Front-end code edit data
═══

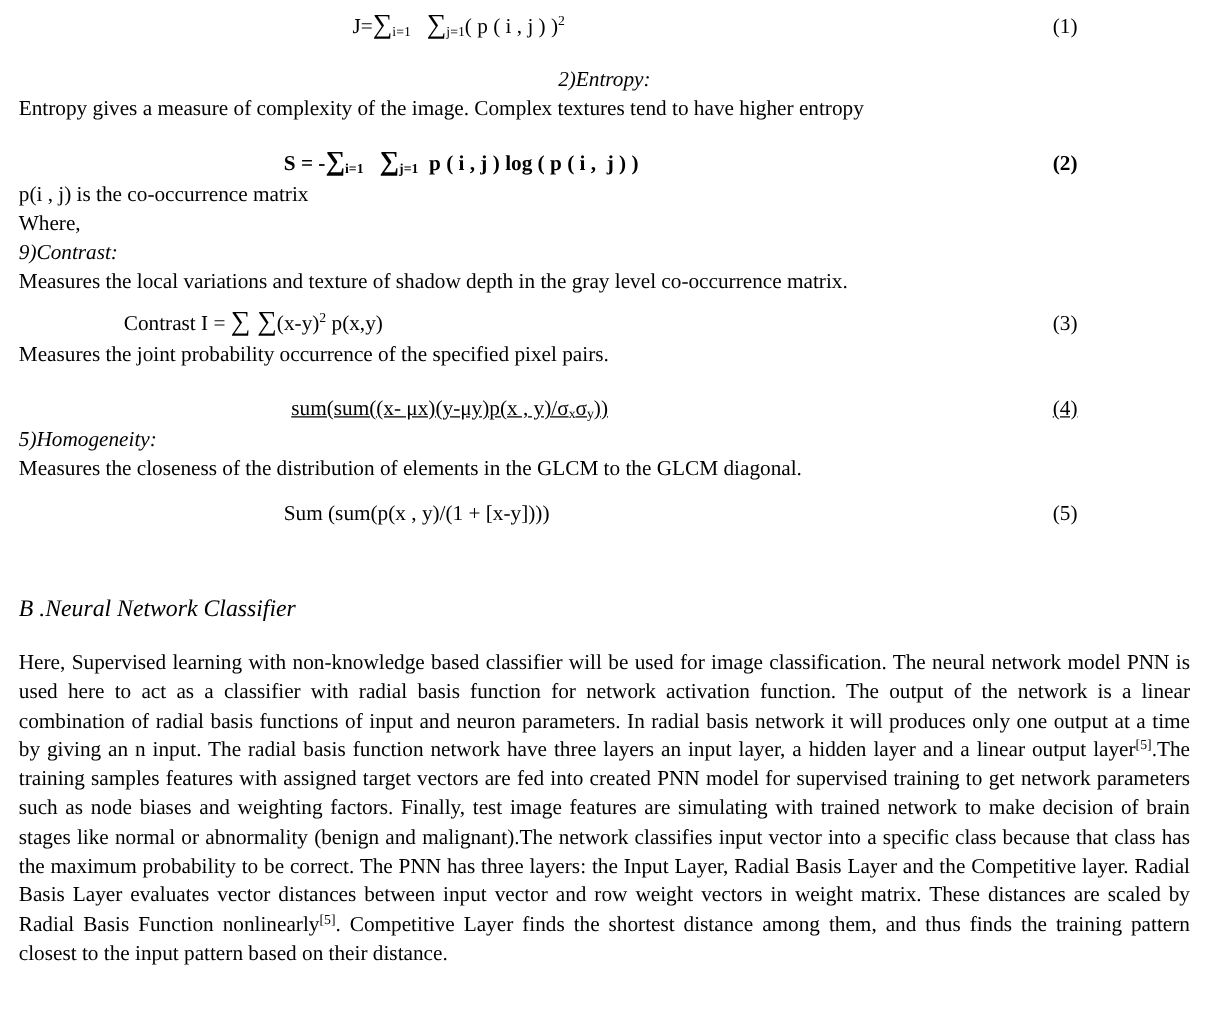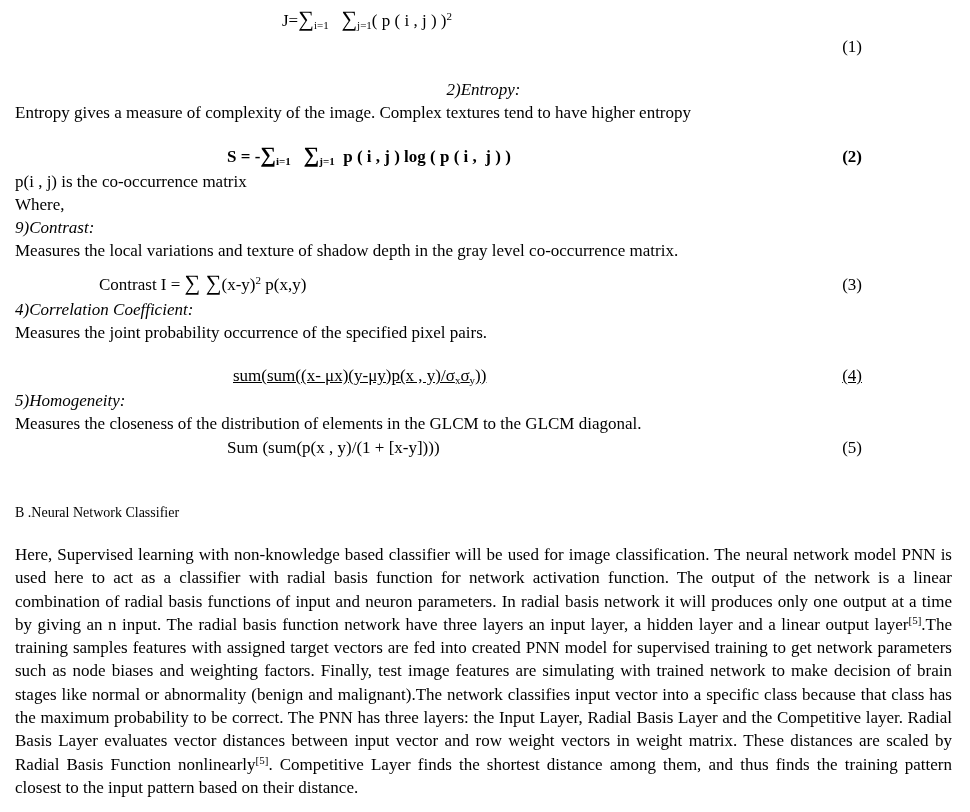--- a/index.html
+++ b/index.html
@@ -56,7 +56,7 @@
   .ind-eq3 { margin-left: 84px; }
   .ind-eq4 { margin-left: 218px; }
   .ind-eq5 { margin-left: 212px; }
-  .mt-eq1 { margin-top: 2px; flex-direction: column; }
+  .mt-eq1 { margin-top: 2px; }
   .mt-entropy { margin-top: 18px; text-align: center; }
   .mt-eq2 { margin-top: 20px; font-weight: bold; }
   .mt-eq3 { margin-top: 10px; }

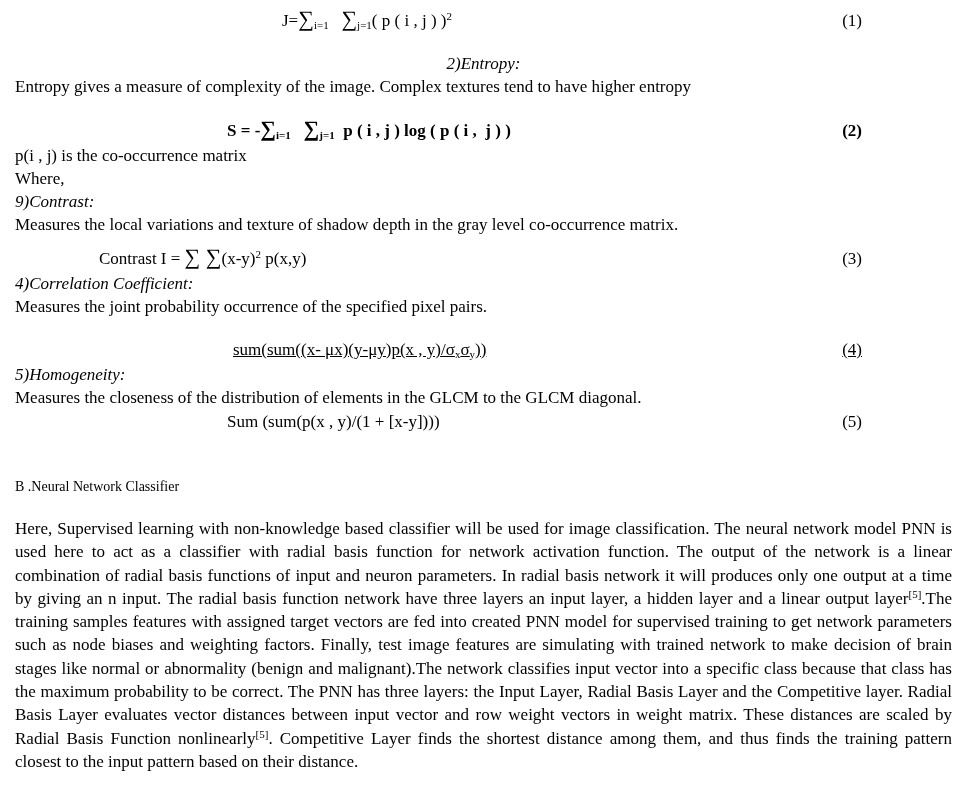--- a/index.html
+++ b/index.html
@@ -101,7 +101,6 @@
     <span class="eq-num">(3)</span>
   </div>
 
-  <div class="sec-heading">4)Correlation Coefficient:</div>
   <div class="body-line">Measures the joint probability occurrence of the specified pixel pairs.</div>
 
   <div class="eq-row mt-eq4">

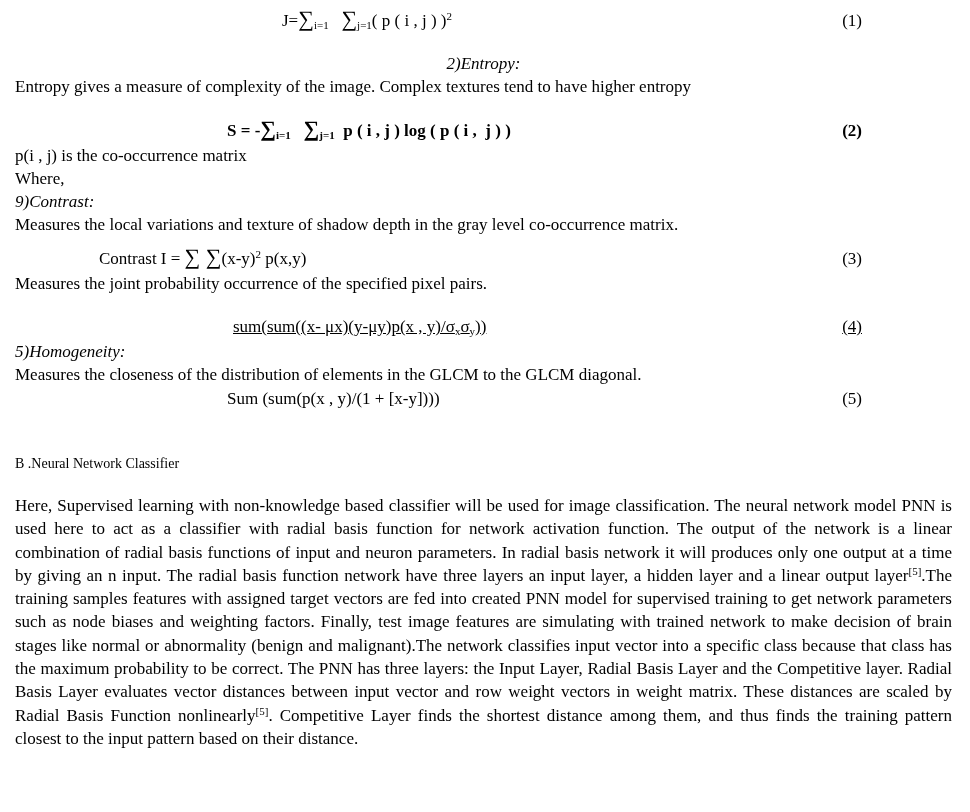--- a/index.html
+++ b/index.html
@@ -61,7 +61,7 @@
   .mt-eq2 { margin-top: 20px; font-weight: bold; }
   .mt-eq3 { margin-top: 10px; }
   .mt-eq4 { margin-top: 19px; text-decoration: underline; }
-  .mt-eq5 { margin-top: 0; }
+  .mt-eq5 { margin-top: 12px; }
   .subsection-title {
     font-size: 14px;
     line-height: 24px;

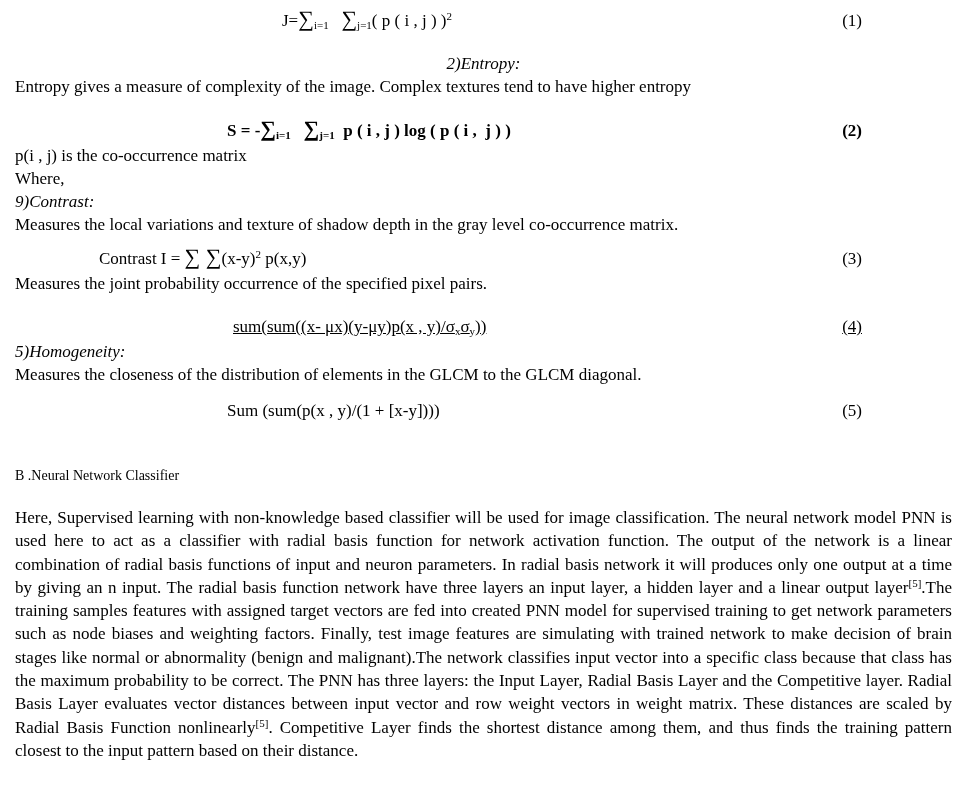--- a/index.html
+++ b/index.html
@@ -63,9 +63,10 @@
   .mt-eq4 { margin-top: 19px; text-decoration: underline; }
   .mt-eq5 { margin-top: 12px; }
   .subsection-title {
-    font-size: 14px;
+    font-style: italic;
+    font-size: 19px;
     line-height: 24px;
-    margin-top: 40px;
+    margin-top: 52px;
   }
   .paragraph {
     margin-top: 18px;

═══

All lines of the records above with the word "size" in them are to be copied.

     font-size: 14px;
-    font-size: 14px;
+    font-size: 19px;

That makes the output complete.